Peter Turner 1934 – 2017

Giraffe in Amboseli National Park, Kenya, Africa by Pete Turner 1964

Toronto. My thanks to George Dunbar who emailed the sad news that Pete Turner died recently. His passing was noted with this insightful article in the New York Times. A New Yorker, Mr Turner was famous for his saturated colour photographs.

While his name may be unfamiliar to most readers, his photographs may well be familiar. Some of his photographs became cover shots for the LP records of the 1950s – 1980s era (give or take).

According to the NYT article, Turner began processing colour at the tender age of  14 – about 1948. In those days, the best one could achieve was a reasonable print or slide. In Canada, I processed Anscochrome and Ferraniacolour a decade later. Turner’s work was truly inspired and impressive. He was noted for his colour assignments world wide.

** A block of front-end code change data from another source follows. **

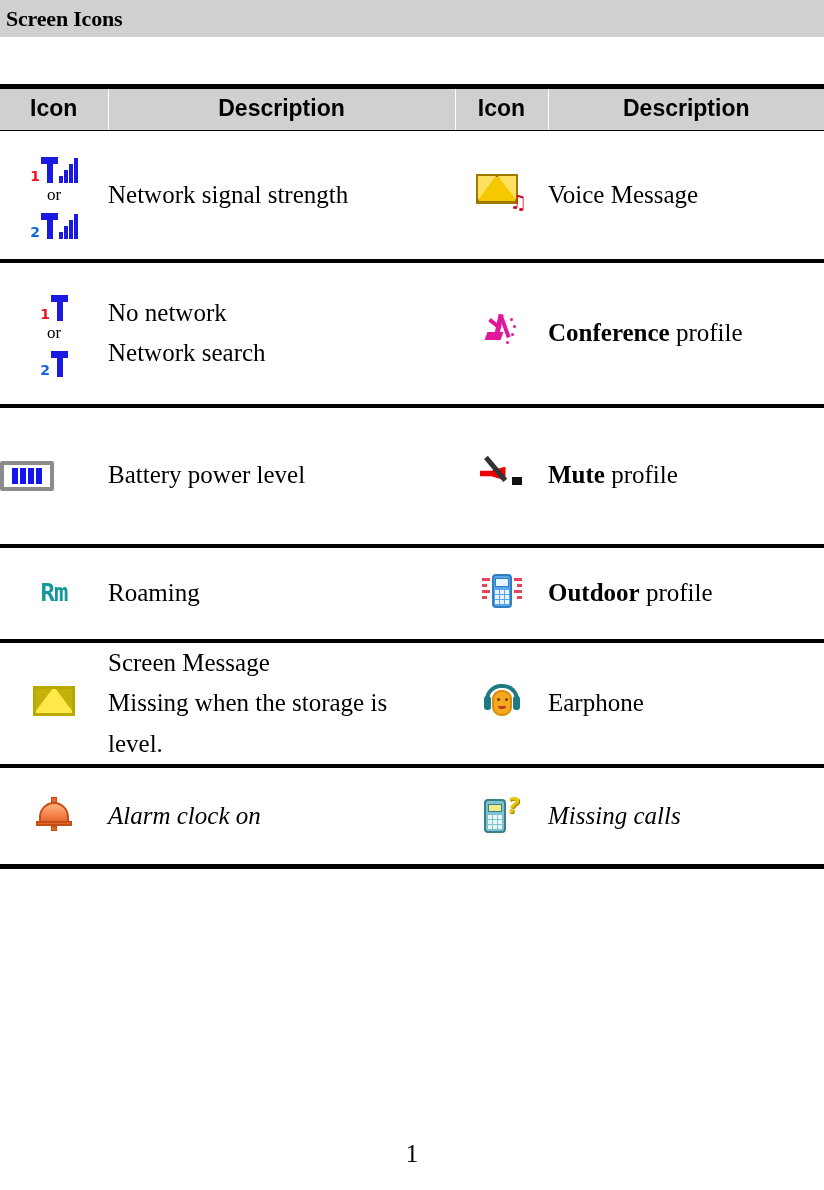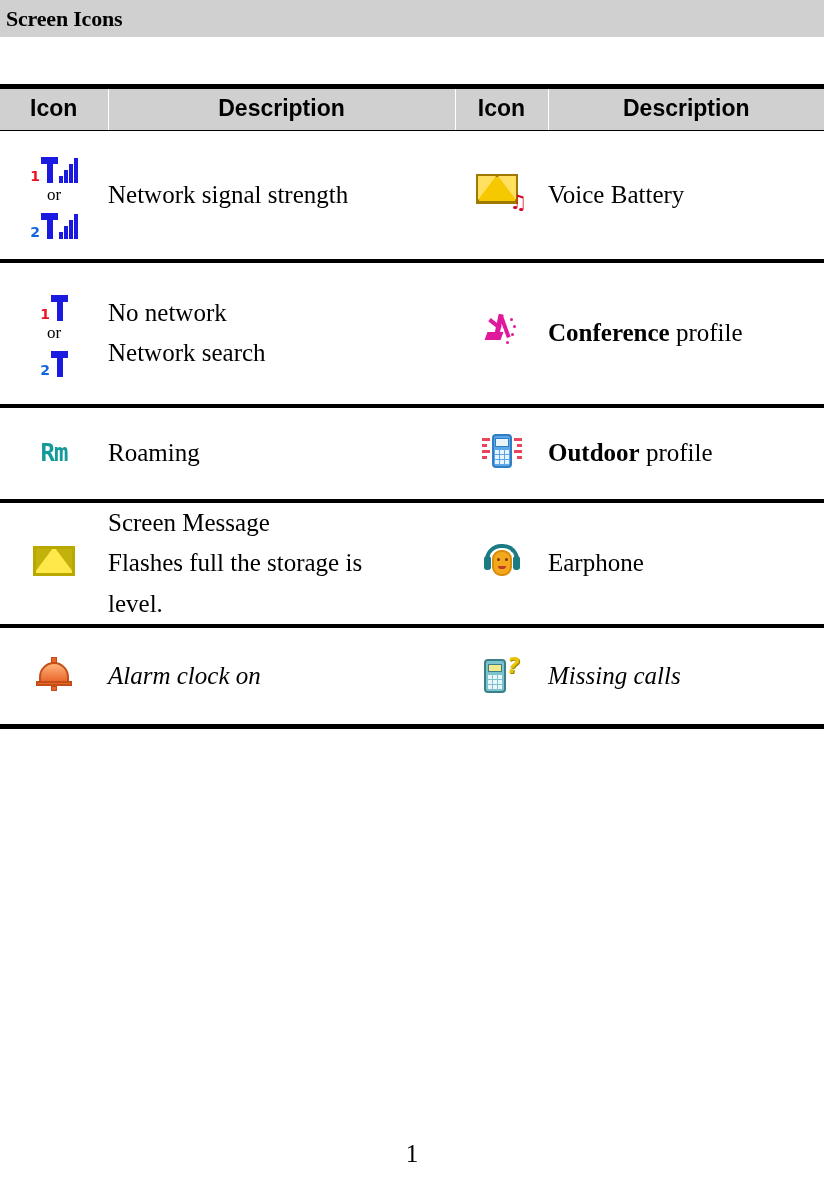--- a/index.html
+++ b/index.html
@@ -573,7 +573,7 @@
         </div>
       </td>
       <td class="cell-desc">
-        <span class="desc-line"><span class="bold"></span><span>Voice Battery</span></span>
+        <span class="desc-line"><span class="bold"></span><span>Voice Message</span></span>
       </td>
     </tr>
 

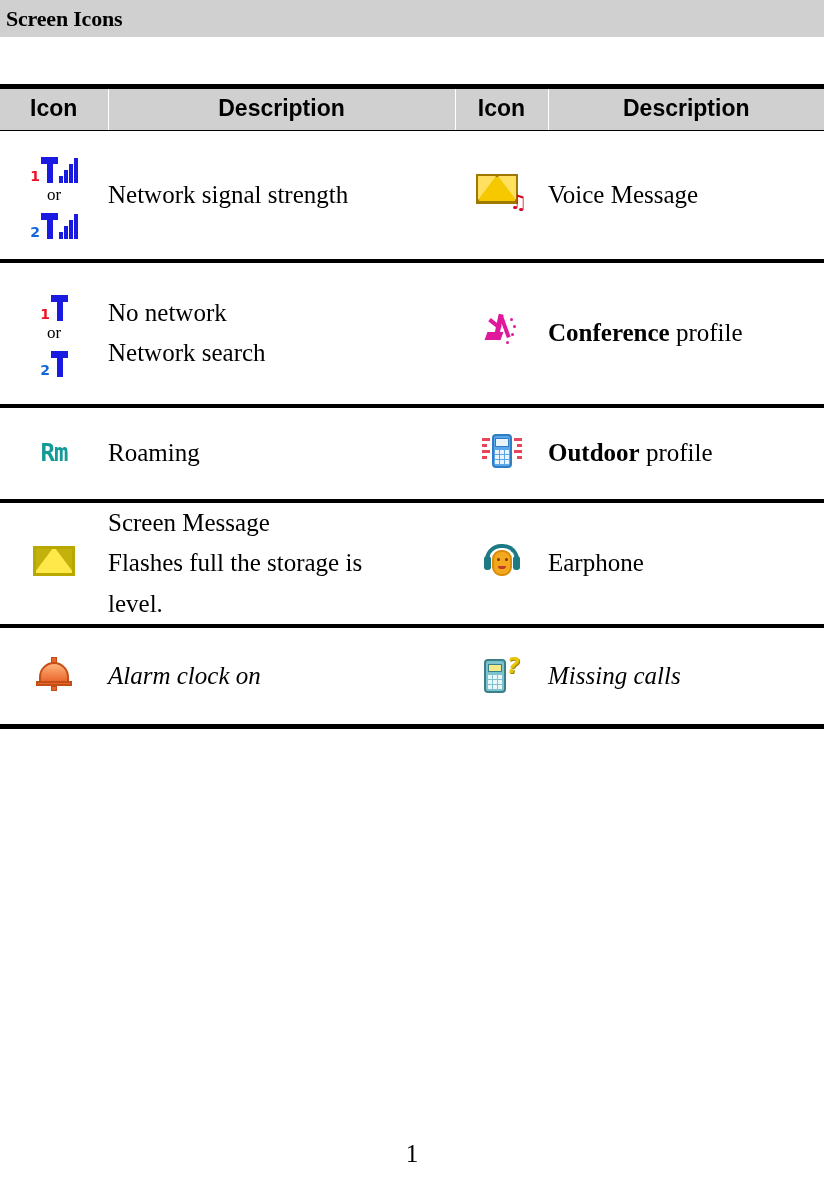--- a/index.html
+++ b/index.html
@@ -606,6 +606,27 @@
       </td>
     </tr>
 
+    <tr style="height:140px;">
+      <td class="cell-icon">
+        <div class="bat ico">
+          <i></i>
+            <i></i>
+            <i></i>
+            <i></i>
+        </div>
+      </td>
+      <td class="cell-desc">
+        <span class="desc-line">Battery power level</span>
+      </td>
+      <td class="cell-icon">
+        <div class="mute ico">
+          <span class="spk"></span><span class="tail"></span><span class="slash"></span>
+        </div>
+      </td>
+      <td class="cell-desc">
+        <span class="desc-line"><span class="bold">Mute</span><span> profile</span></span>
+      </td>
+    </tr>
 
     <tr style="height:95px;padding-left:23px;">
       <td class="cell-icon">

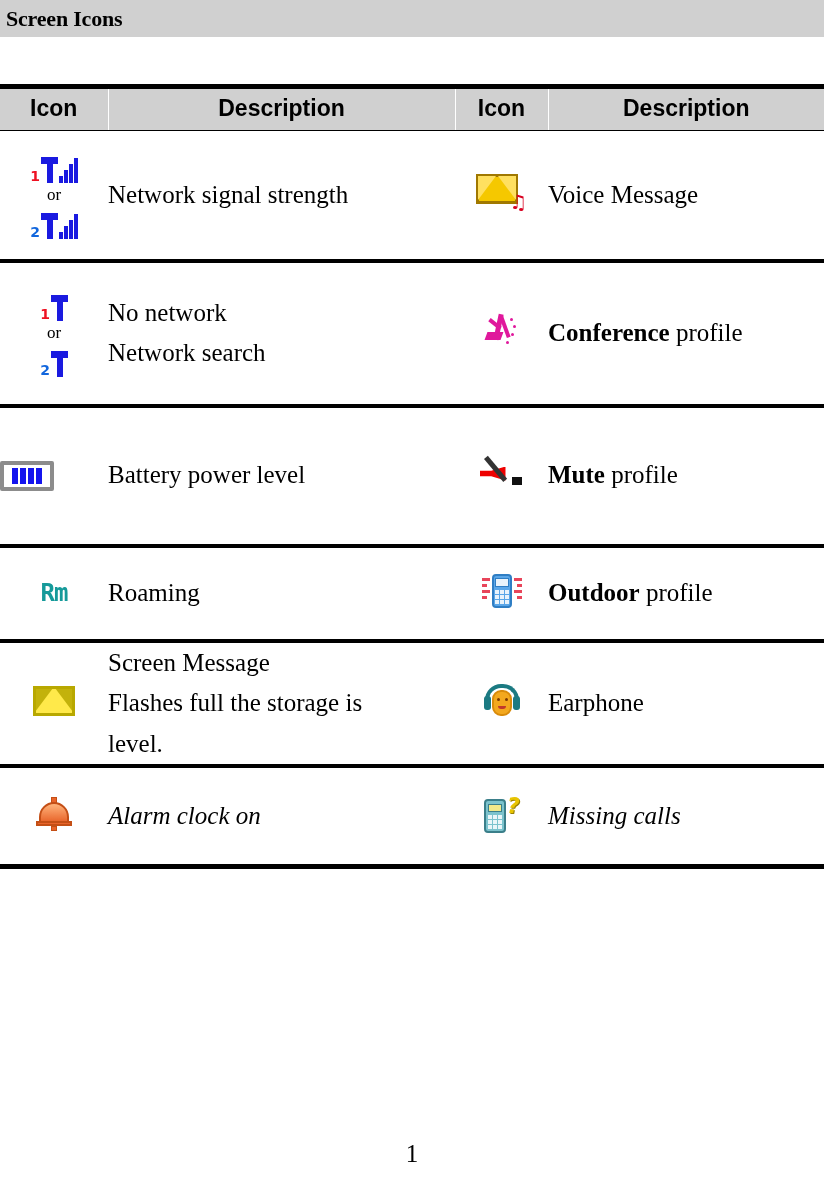--- a/index.html
+++ b/index.html
@@ -677,7 +677,7 @@
       </td>
       <td class="cell-desc">
         <span class="desc-line">Screen Message</span>
-        <span class="desc-line">Flashes full the storage is</span>
+        <span class="desc-line">Missing when the storage is</span>
         <span class="desc-line">level.</span>
       </td>
       <td class="cell-icon">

The NYT article begins, “When the photographer Pete Turner was on assignment in Amboseli National Park in Kenya in 1964, a lone giraffe galloped across the empty plain before him, and he captured it in all its solitude, its neck rising above the horizon.

“Mr. Turner’s resulting transparency was overexposed, but he saved it by rephotographing it and using filters to transform it into a spectacular and eerie new image.

“The giraffe now appeared to be part of a surreal painting, running across a purplish veld beneath a red sky.”